Exercise brief =
Please repeat the lines below, exactly and only, from the one that holds "payment terms: 14 days -> 30 days" through the one that holds "total: 6284.46 -> 4049.99".

(Exercise data begins)

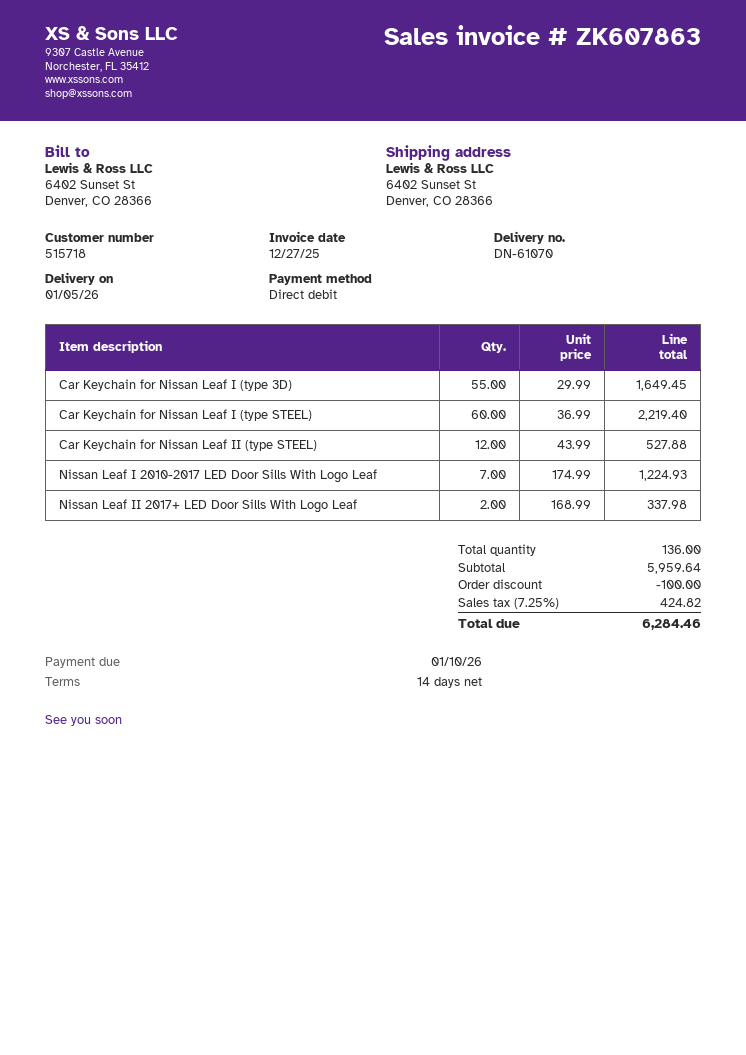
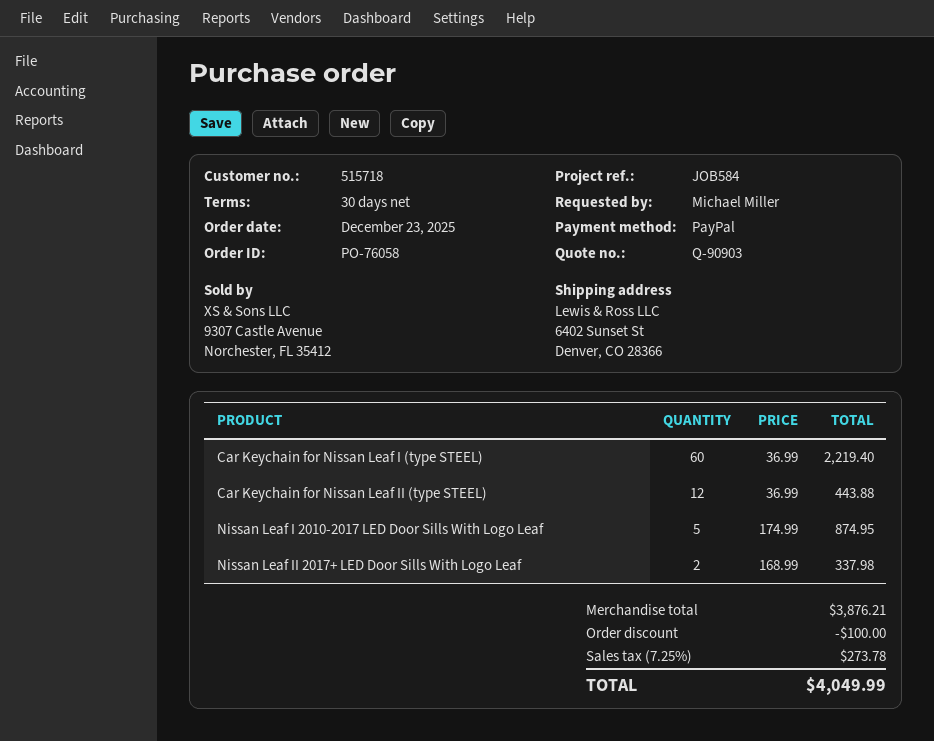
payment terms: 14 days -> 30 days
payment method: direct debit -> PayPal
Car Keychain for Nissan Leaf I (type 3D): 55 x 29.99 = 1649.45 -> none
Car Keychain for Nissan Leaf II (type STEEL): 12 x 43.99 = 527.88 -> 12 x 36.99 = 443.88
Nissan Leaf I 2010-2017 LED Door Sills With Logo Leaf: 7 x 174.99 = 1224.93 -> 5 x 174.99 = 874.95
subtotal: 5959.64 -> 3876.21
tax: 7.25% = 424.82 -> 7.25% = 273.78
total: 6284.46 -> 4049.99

(Exercise data ends)
(Exercise data begins)

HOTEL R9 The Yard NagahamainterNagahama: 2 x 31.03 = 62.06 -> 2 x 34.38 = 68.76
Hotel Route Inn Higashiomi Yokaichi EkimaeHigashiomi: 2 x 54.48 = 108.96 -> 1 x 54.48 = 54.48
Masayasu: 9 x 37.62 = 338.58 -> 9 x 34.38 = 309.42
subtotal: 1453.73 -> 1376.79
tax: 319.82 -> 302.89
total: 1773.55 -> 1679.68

(Exercise data ends)
(Exercise data begins)

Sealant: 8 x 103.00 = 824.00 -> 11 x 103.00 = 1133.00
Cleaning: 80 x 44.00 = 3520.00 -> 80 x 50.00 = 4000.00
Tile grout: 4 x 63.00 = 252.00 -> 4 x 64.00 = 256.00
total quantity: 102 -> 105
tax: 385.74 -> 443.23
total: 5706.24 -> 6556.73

(Exercise data ends)

Reply =
payment terms: 14 days -> 30 days
payment method: direct debit -> PayPal
Car Keychain for Nissan Leaf I (type 3D): 55 x 29.99 = 1649.45 -> none
Car Keychain for Nissan Leaf II (type STEEL): 12 x 43.99 = 527.88 -> 12 x 36.99 = 443.88
Nissan Leaf I 2010-2017 LED Door Sills With Logo Leaf: 7 x 174.99 = 1224.93 -> 5 x 174.99 = 874.95
subtotal: 5959.64 -> 3876.21
tax: 7.25% = 424.82 -> 7.25% = 273.78
total: 6284.46 -> 4049.99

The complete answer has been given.